Alcobra is represented by Vinson & Elkins LLP, Gornitzky & Co. and ZAG-S&W LLP.

About Alcobra
Alcobra Ltd. (the “Company”) is an emerging pharmaceutical company primarily focused on the development and commercialization of medications to treat CNS and cognitive disorders. For more information, please visit the company's website, www.alcobra-pharma.com, the content of which is not incorporated herein by reference.

Important Additional Information
The Company, its directors and certain of its executive officers are participants in the solicitation of proxies from the Company’s shareholders in connection with the extraordinary general meeting of shareholders (the “Extraordinary General Meeting”) called to be held on May 23, 2017 by Brosh Capital, L.P., Exodus Capital L.P., Exodus Management Israel Ltd. and Amir Efrati. The Company has filed a proxy statement and GOLD proxy card on Form 6-K with the SEC in connection with such solicitation of proxies from the Company’s shareholders.
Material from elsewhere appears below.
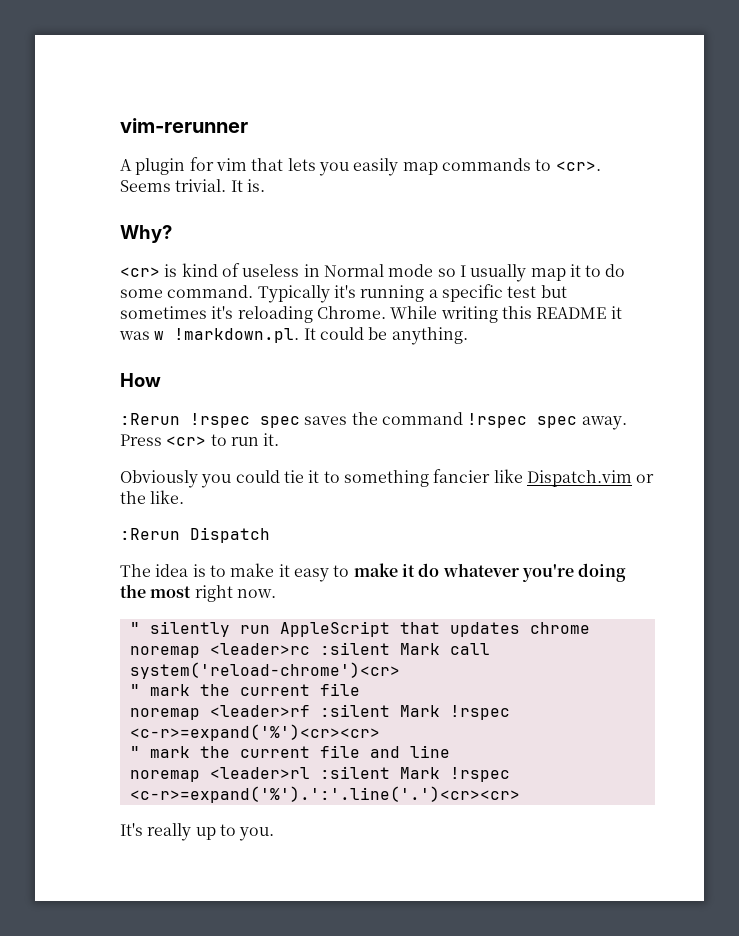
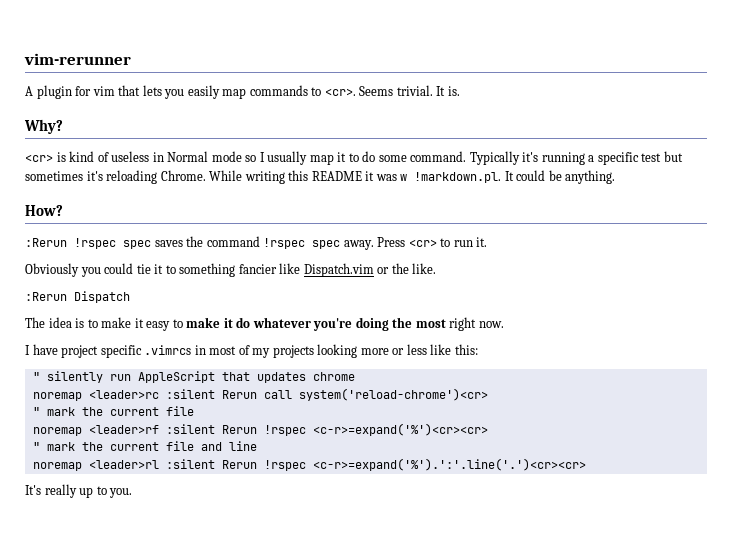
[120,373,161,387] How -> [25,205,63,216] How?
(276, 593) none -> [25,344,478,358] // I have project specific .vimrcs in most of my projects looking more or less like this:
[399,643,440,655] Mark -> [221,390,257,399] Rerun
[399,705,440,717] Mark -> [221,425,257,434] Rerun
[399,767,440,779] Mark -> [221,460,257,469] Rerun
SHAREHOLDERS OF THE COMPANY ARE STRONGLY ENCOURAGED TO READ SUCH PROXY STATEMENT, ACCOMPANYING GOLD PROXY CARD AND ALL OTHER DOCUMENTS FILED WITH THE SEC CAREFULLY AND IN THEIR ENTIRETY AS THEY WILL CONTAIN IMPORTANT INFORMATION. Information regarding the identity of the participants, and their direct or indirect interests, by security holdings or otherwise, is set forth in the proxy statement and other materials to be filed with the SEC in connection with the Extraordinary General Meeting. Shareholders will be able to obtain the proxy statement, any amendments or supplements thereto and other documents filed by the Company with the SEC at no charge at the SEC’s website at www.sec.gov.
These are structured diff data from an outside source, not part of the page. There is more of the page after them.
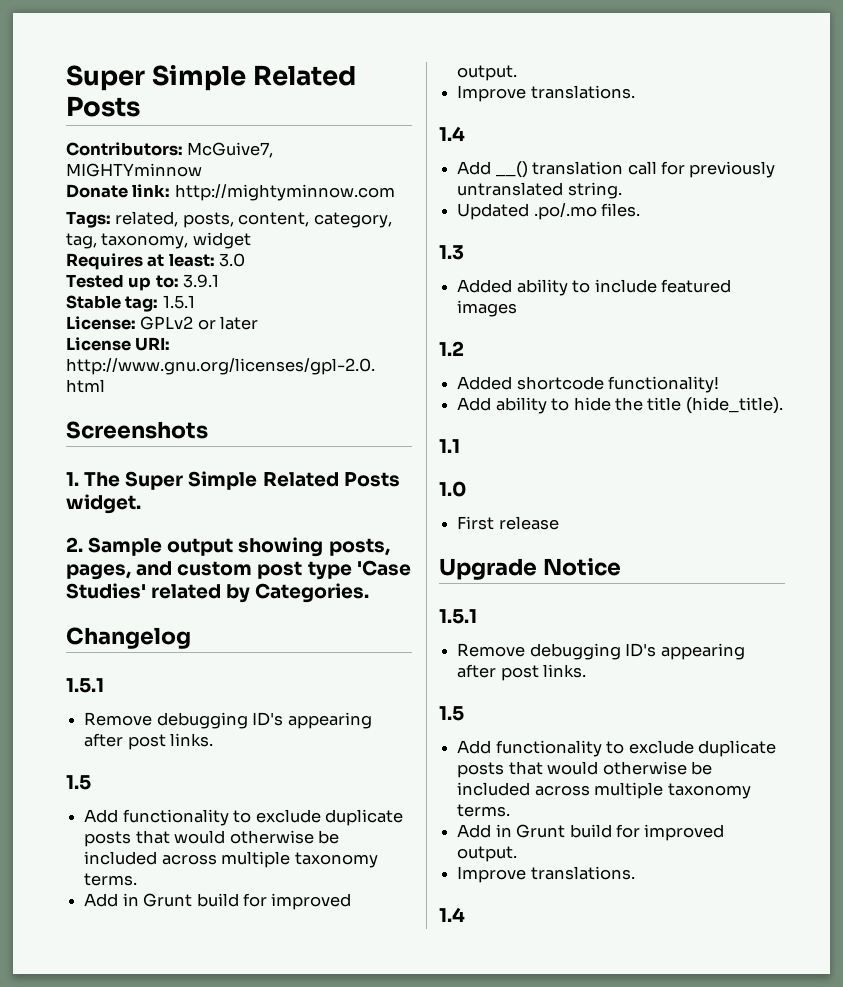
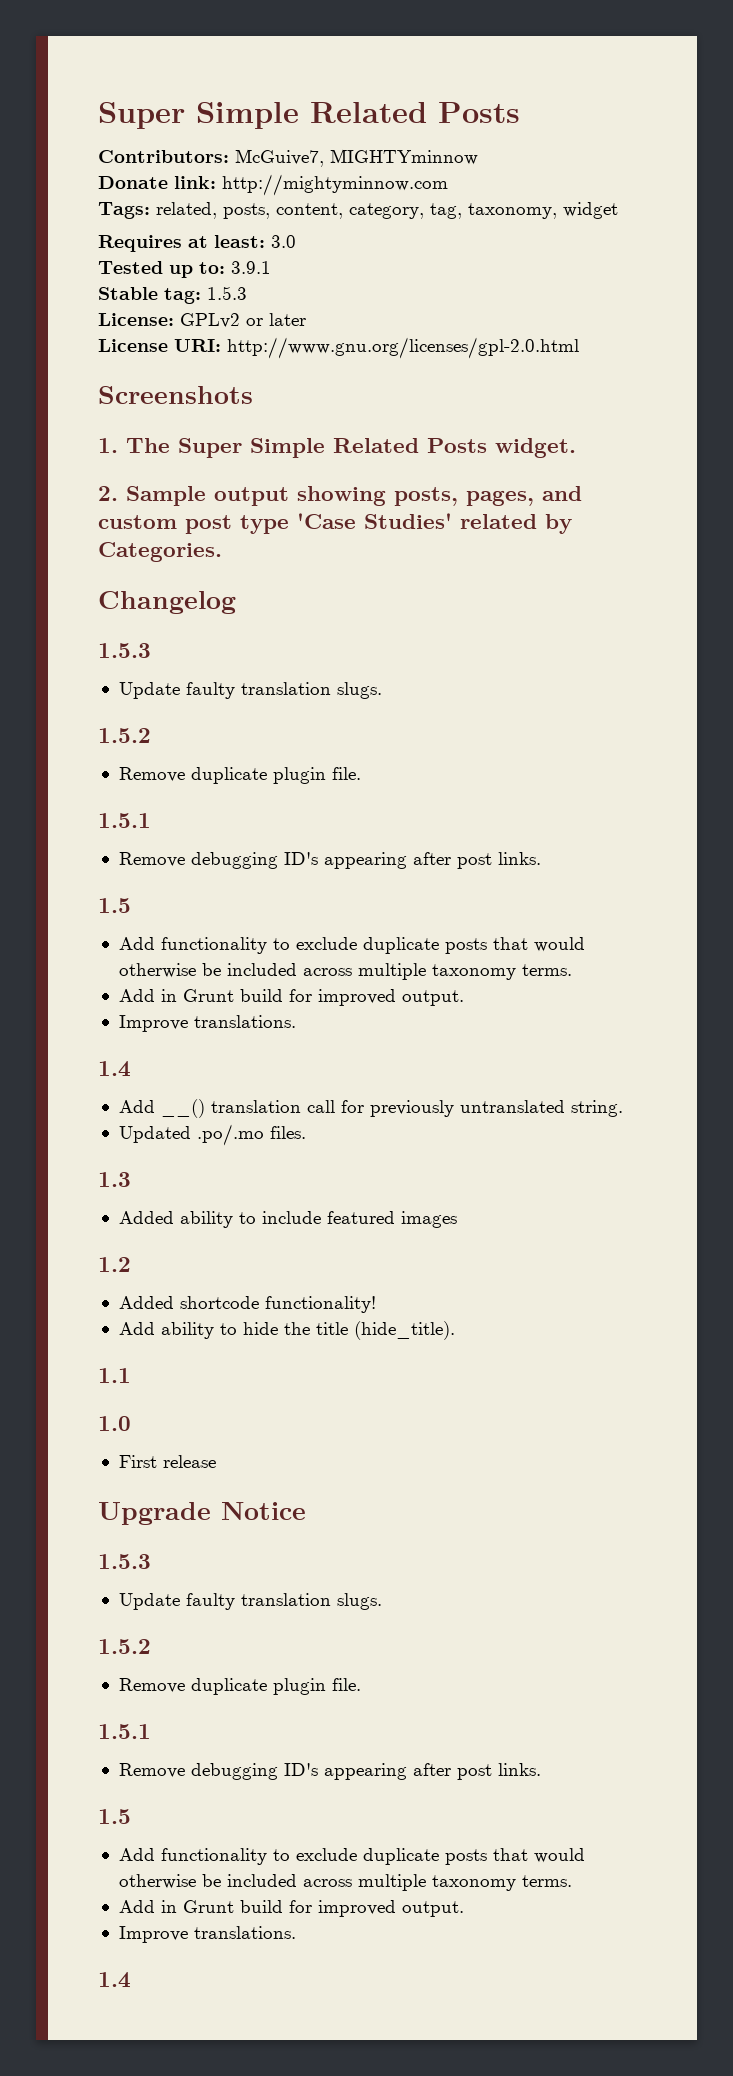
[162,295,195,309] 1.5.1 -> [207,286,247,300] 1.5.3
(191, 638) none -> [98,643,151,658] [118,682,382,699] [98,728,151,743] [118,767,361,784] // 1.5.3 // Update faulty translation slugs. // 1.5.2 // Remove duplicate plugin file.
(621, 567) none -> [98,1554,151,1569] [118,1593,382,1610] [98,1639,151,1654] [118,1678,361,1695] // 1.5.3 // Update faulty translation slugs. // 1.5.2 // Remove duplicate plugin file.

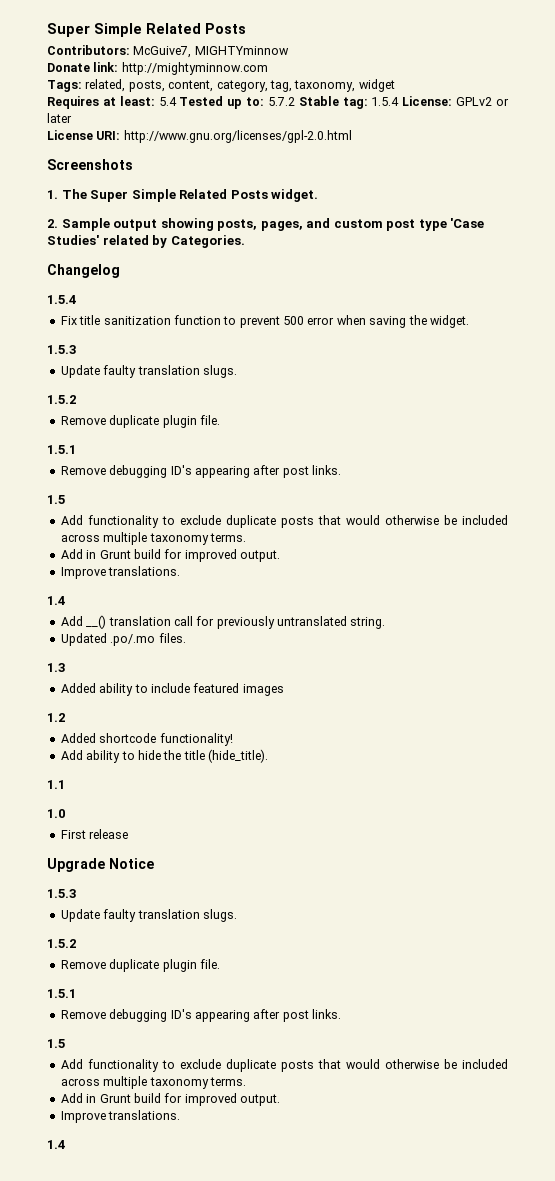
[271,235,296,248] 3.0 // -> [158,97,177,106] 5.4
[231,261,271,274] 3.9.1 // -> [267,97,295,106] 5.7.2
[207,286,247,300] 1.5.3 // -> [371,97,400,106] 1.5.4
(236, 602) none -> [47,295,76,304] [60,315,469,328] // 1.5.4 // Fix title sanitization function to prevent 500 error when saving the widget.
Forward Looking Statements
This press release contains forward-looking statements within the meaning of the "safe harbor" provisions of the Private Securities Litigation Reform Act of 1995 and other Federal securities laws. Because such statements deal with future events and are based on the Company’s current expectations, they are subject to various risks and uncertainties and actual results, performance or achievements of the Company could differ materially from those described in or implied by the statements in this press release. For example, forward-looking statements include statements regarding the timing and content of future communications to investors. The forward-looking statements contained or implied in this press release are subject to other risks and uncertainties, including those discussed under the heading “Risk Factors” in the Company’s Annual Report on Form 20-F for the fiscal year ended December 31, 2015, filed with the Securities and Exchange Commission (SEC) and in subsequent filings with the SEC. Except as otherwise required by law, the Company disclaims any intention or obligation to update or revise any forward-looking statements, which speak only as of the date they were made, whether as a result of new information, future events or circumstances or otherwise.